Japan eases foreign tourism ban, allows guided package tours

TOKYO (AP) — Japan eased its borders for foreign tourists on Friday and began accepting visa applications, but only for those on guided tour packages who are willing to follow the wearing of masks and other anti-virus measures as the country cautiously tries to balance business and infection worries.

Friday is the first day to begin the necessary entry procedures and arrivals are not expected until the end of June at the earliest, although the airport’s immigration and quarantine offices have been on the lookout of any possible arrival.

The Japan Tourism Agency says tours are accepted from 98 countries and regions, including the United States, Britain, China, South Korea, Thailand and Singapore, which are considered low risk. of infection.


The partial resumption of international tourism in Japan that was halted during the coronavirus pandemic is being conducted under guidelines based on an experiment conducted in late May. It involved around 50 participants, mostly travel agency employees from Australia, Singapore, Thailand and the United States.

In one case, a tour for a four-member group was canceled when one of the attendees tested positive for COVID-19 after arriving in Japan.

“We hope the resumption of inbound tourism will help boost the local economy,” Land, Infrastructure, Transport and Tourism Minister Tetsuo Saito said on Friday. “We will continue to make efforts to revive tourism demand while balancing infection control measures and social and economic activities.”

According to the guidelines, participants are asked to wear face masks most of the time and to carry insurance to cover medical expenses in case they contract COVID-19. The rules do not set a cap on the number of people in a group, but tour guides must be present throughout the tour.

After facing criticism that its strict border controls were xenophobic, Japan began easing restrictions earlier this year. On June 1, it doubled its daily entry cap to 20,000 people per day, including Japanese citizens, foreign students and some business travelers.

The daily limit will include package tour participants for the time being, and officials say it will be some time before overseas visitors can come to Japan for free individual tourism.

Japan-based business groups representing the Group of Seven countries and the European Union, in a joint statement on Friday, welcomed the gradual resumption of foreign tourism to Japan, but called on the government to “further relax the measures of border control to facilitate an environment where people, goods, money, and digital technologies can flow freely, thereby promoting Japan’s economic growth.

They called on Japan to follow the examples of other G-7 countries and resume individual tourism, eliminate testing at airports, lift the daily entry cap and resume international flights in more countries. a dozen regional airports.

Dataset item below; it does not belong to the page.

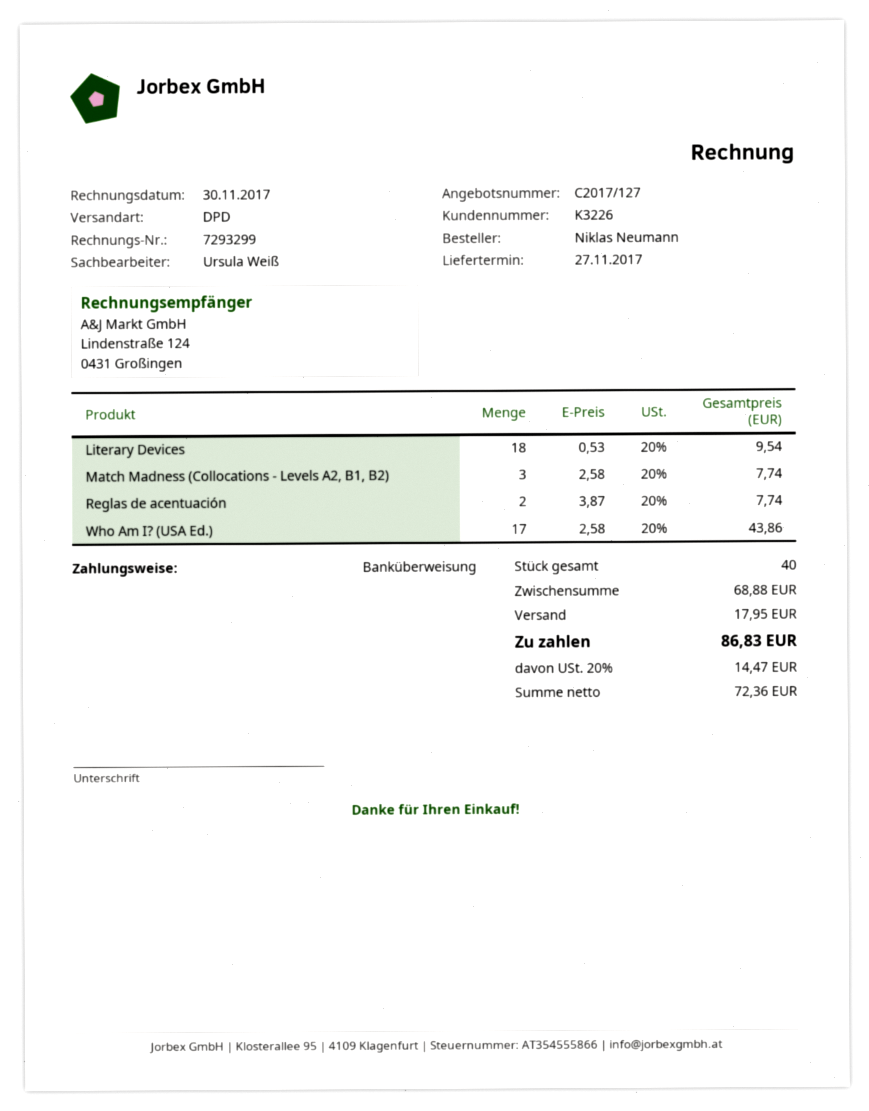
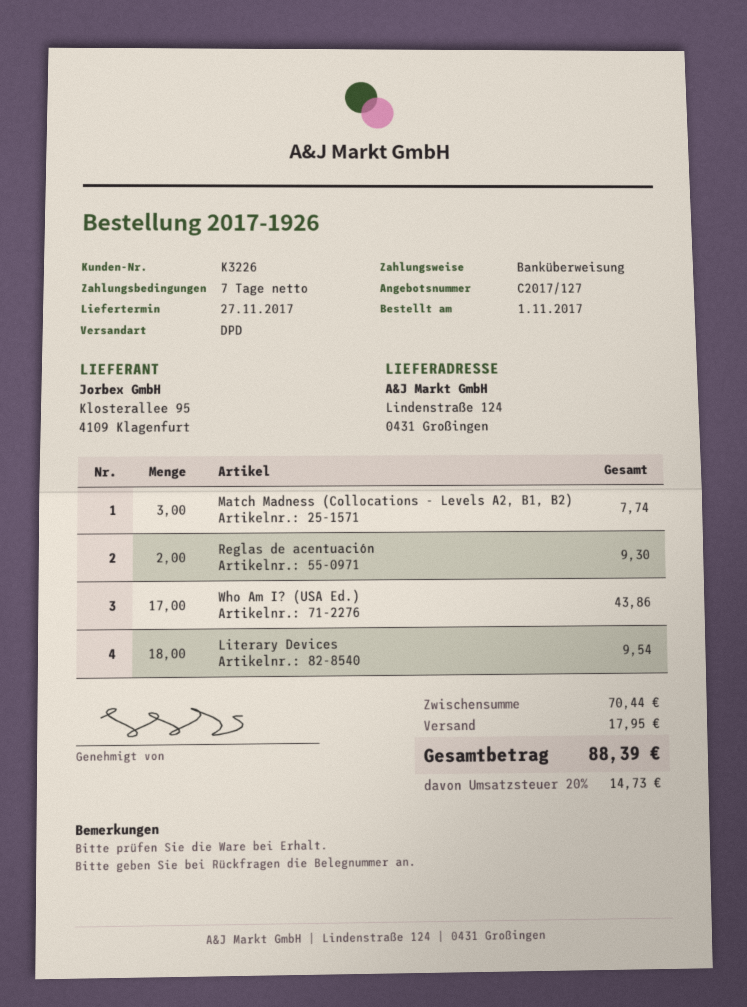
Reglas de acentuación: 2 for 7.74 -> 2 for 9.30
subtotal: 68.88 -> 70.44
tax: 20% = 14.47 -> 20% = 14.73
total: 86.83 -> 88.39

Japan’s tourism business has remained dormant during the pandemic and even though the country welcomes tourists and their spending, infection problems persist among Japanese people, especially in popular tourist destinations.

Unlike most Western countries where mask wearing has been largely phased out, most people continue to wear them even in situations, such as outdoors in low-traffic settings, where they are no longer required.

Japan is still reporting more than 10,000 new cases of COVID-19 a day, although the number in Tokyo is below 2,000.

The latest mask-wearing rules require people to wear them on public transport, in hospitals and other public establishments. People can remove their mask outside when others are not around or not speaking loudly.

It is unclear how popular package travel options will be with foreign tourists, most of whom must apply for tourist visas which can take weeks to obtain. But the yen is trading at a 20-year low against the US dollar and weak against other major currencies, which would make trips to the high-cost country a bargain.

Foreign tourist arrivals fell more than 90% in 2020, from a record 31.9 million the previous year, nearly wiping out the pre-pandemic inbound tourism market of more than 4 trillion yen (30 billion yen). dollars).